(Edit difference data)

+ + +

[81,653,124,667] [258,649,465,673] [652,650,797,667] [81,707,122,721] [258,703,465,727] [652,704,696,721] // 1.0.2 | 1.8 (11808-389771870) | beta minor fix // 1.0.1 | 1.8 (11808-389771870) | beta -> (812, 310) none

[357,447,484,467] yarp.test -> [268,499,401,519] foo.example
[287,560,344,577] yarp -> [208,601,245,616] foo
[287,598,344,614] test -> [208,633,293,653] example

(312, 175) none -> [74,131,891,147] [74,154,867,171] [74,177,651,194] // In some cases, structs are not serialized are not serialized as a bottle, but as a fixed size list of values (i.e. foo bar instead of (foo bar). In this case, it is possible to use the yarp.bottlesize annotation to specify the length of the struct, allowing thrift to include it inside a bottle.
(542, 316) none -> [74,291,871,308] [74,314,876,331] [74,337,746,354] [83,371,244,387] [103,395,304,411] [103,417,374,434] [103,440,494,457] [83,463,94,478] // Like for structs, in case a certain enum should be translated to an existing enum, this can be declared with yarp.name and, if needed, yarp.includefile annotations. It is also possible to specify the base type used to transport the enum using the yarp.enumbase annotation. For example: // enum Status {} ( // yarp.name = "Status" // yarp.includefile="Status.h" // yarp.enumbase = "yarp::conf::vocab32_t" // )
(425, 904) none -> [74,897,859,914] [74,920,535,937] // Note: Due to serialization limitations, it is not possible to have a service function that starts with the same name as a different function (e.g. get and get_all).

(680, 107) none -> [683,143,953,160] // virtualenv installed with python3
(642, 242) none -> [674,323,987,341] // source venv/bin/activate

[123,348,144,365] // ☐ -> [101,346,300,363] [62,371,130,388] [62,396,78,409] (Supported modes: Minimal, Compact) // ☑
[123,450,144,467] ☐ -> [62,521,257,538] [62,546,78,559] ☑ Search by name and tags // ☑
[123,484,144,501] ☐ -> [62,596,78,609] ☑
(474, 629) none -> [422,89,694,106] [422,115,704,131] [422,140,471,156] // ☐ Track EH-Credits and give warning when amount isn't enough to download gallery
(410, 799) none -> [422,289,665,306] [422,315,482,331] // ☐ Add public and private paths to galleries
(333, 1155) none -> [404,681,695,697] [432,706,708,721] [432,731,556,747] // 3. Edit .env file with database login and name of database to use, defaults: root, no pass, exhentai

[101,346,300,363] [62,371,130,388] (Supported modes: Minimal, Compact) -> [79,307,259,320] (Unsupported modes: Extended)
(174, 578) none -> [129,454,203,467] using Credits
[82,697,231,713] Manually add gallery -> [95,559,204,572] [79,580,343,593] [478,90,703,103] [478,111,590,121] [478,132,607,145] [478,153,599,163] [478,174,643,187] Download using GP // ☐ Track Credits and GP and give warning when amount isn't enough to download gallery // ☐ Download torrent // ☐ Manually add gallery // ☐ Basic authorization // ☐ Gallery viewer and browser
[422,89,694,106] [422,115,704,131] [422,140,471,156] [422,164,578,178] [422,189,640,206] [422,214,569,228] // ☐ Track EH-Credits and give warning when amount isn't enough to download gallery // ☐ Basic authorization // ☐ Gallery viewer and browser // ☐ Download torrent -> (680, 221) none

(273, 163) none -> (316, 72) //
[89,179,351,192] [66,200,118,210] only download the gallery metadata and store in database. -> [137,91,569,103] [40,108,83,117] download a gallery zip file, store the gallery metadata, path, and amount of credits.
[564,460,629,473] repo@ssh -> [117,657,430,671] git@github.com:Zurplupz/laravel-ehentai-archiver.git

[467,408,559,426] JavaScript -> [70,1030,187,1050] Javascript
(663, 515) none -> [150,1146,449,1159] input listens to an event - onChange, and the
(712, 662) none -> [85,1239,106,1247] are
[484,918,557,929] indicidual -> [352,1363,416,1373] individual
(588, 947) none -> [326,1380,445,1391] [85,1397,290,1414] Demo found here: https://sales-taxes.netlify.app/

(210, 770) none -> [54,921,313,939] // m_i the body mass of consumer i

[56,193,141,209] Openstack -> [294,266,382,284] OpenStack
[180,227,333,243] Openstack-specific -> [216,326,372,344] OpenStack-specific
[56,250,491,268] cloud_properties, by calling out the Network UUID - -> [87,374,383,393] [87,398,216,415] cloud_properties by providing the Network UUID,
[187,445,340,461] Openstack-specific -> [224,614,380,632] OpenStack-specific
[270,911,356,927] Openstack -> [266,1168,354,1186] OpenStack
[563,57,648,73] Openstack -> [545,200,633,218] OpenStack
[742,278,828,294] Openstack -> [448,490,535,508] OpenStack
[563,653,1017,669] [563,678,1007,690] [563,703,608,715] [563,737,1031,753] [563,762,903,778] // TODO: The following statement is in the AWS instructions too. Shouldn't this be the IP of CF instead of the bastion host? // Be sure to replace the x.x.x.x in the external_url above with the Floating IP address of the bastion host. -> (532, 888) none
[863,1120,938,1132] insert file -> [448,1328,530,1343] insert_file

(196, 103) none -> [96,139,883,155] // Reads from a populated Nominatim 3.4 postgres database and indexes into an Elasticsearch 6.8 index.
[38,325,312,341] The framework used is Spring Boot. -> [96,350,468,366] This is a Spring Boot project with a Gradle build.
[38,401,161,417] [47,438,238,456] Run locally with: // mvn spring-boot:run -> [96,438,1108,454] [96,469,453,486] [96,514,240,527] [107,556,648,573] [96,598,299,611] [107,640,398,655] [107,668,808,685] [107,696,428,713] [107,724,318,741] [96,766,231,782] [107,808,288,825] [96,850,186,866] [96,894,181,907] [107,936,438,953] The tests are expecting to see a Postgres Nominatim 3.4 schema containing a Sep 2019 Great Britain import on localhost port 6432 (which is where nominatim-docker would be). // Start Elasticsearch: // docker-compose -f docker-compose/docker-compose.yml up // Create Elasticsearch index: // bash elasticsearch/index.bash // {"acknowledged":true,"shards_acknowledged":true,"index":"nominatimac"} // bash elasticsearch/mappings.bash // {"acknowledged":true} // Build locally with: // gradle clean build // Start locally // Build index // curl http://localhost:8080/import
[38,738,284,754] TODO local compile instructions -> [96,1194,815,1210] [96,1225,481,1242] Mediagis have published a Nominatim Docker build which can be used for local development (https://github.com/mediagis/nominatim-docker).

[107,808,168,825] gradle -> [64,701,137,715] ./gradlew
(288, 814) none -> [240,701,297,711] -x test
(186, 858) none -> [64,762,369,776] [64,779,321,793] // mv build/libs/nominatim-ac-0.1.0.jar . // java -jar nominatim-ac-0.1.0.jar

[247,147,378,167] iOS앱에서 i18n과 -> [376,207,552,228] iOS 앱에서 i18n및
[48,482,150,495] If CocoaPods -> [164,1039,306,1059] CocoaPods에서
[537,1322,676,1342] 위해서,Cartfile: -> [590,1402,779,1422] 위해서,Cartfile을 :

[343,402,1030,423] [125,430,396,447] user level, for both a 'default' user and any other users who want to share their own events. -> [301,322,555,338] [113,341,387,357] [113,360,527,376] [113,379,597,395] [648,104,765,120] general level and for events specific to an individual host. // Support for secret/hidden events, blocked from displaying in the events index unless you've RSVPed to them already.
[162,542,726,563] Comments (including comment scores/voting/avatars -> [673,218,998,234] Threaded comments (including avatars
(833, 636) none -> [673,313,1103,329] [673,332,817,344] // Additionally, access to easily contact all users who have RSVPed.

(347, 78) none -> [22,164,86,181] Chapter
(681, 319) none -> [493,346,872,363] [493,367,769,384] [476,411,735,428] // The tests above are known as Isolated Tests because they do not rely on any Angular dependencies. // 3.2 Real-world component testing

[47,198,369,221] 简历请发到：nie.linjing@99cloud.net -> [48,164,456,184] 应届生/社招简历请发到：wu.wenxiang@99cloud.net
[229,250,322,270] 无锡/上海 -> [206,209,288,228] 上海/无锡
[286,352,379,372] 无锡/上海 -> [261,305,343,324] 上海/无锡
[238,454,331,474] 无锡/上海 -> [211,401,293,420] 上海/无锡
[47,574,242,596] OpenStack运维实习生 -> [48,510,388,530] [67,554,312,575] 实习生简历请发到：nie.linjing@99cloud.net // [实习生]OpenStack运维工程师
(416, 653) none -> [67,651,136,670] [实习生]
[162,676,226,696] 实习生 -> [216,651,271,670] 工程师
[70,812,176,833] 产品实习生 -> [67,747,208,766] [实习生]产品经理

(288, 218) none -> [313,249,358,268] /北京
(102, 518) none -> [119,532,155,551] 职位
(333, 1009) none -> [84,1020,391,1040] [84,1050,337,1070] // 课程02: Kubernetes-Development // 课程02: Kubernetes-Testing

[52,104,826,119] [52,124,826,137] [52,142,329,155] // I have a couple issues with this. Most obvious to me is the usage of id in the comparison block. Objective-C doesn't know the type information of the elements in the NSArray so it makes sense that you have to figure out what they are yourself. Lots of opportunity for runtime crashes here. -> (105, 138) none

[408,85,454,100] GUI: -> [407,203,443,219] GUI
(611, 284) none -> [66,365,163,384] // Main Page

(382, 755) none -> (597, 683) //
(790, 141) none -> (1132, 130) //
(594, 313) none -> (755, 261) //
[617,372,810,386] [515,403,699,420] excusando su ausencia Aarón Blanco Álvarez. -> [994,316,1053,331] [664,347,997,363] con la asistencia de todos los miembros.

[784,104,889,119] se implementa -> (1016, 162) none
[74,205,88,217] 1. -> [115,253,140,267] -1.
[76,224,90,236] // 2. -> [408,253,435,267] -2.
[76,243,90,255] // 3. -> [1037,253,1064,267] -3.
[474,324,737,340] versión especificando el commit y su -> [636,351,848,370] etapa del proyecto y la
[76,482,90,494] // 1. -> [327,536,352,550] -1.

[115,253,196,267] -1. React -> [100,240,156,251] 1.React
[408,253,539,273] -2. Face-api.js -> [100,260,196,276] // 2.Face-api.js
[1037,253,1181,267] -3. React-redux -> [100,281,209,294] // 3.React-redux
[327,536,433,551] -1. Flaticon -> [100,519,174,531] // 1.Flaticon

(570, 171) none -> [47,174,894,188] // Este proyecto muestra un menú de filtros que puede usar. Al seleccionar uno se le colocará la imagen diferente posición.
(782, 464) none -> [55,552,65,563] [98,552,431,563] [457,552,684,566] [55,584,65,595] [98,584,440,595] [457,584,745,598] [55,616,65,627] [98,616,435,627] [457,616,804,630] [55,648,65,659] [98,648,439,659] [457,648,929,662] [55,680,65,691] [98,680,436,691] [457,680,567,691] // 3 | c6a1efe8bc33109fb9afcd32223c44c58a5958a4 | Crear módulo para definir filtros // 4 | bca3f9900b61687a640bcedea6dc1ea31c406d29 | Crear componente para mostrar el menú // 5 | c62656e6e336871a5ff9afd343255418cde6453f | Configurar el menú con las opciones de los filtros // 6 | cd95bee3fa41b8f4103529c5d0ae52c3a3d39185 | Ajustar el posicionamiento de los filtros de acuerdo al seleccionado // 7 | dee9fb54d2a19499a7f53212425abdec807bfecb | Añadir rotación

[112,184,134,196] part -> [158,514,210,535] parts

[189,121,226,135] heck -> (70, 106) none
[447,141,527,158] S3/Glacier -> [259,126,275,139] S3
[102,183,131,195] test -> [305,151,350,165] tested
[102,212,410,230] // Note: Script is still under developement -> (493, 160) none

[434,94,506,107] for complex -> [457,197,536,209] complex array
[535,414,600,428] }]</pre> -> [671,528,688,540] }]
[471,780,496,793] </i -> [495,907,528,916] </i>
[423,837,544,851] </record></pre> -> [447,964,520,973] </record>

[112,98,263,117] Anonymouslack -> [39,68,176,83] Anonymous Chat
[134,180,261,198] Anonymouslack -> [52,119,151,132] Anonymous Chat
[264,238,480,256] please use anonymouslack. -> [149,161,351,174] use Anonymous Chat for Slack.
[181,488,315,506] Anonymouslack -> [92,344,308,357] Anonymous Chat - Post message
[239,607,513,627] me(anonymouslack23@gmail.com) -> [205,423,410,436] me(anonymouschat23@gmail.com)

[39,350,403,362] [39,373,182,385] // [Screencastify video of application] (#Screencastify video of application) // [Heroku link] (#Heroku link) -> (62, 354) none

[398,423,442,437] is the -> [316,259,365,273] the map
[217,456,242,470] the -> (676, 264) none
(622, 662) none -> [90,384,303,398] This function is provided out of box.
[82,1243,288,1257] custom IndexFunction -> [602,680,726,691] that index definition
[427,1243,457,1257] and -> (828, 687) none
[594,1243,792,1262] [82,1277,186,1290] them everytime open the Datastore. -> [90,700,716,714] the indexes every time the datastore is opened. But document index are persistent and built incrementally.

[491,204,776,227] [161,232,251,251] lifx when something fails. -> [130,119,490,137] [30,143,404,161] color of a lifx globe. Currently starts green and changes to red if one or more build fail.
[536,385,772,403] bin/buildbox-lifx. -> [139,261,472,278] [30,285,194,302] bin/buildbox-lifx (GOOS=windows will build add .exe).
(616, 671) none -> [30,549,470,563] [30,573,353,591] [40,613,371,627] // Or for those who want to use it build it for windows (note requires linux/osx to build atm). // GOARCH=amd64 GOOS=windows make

+ + +

Reproduce the entries above exactly, but only the lines between the line holding "[264,238,480,256] please use" and the line holding "[239,607,513,627] me(anonymouslack23@gmail.com) ->", inclusive.

[264,238,480,256] please use anonymouslack. -> [149,161,351,174] use Anonymous Chat for Slack.
[181,488,315,506] Anonymouslack -> [92,344,308,357] Anonymous Chat - Post message
[239,607,513,627] me(anonymouslack23@gmail.com) -> [205,423,410,436] me(anonymouschat23@gmail.com)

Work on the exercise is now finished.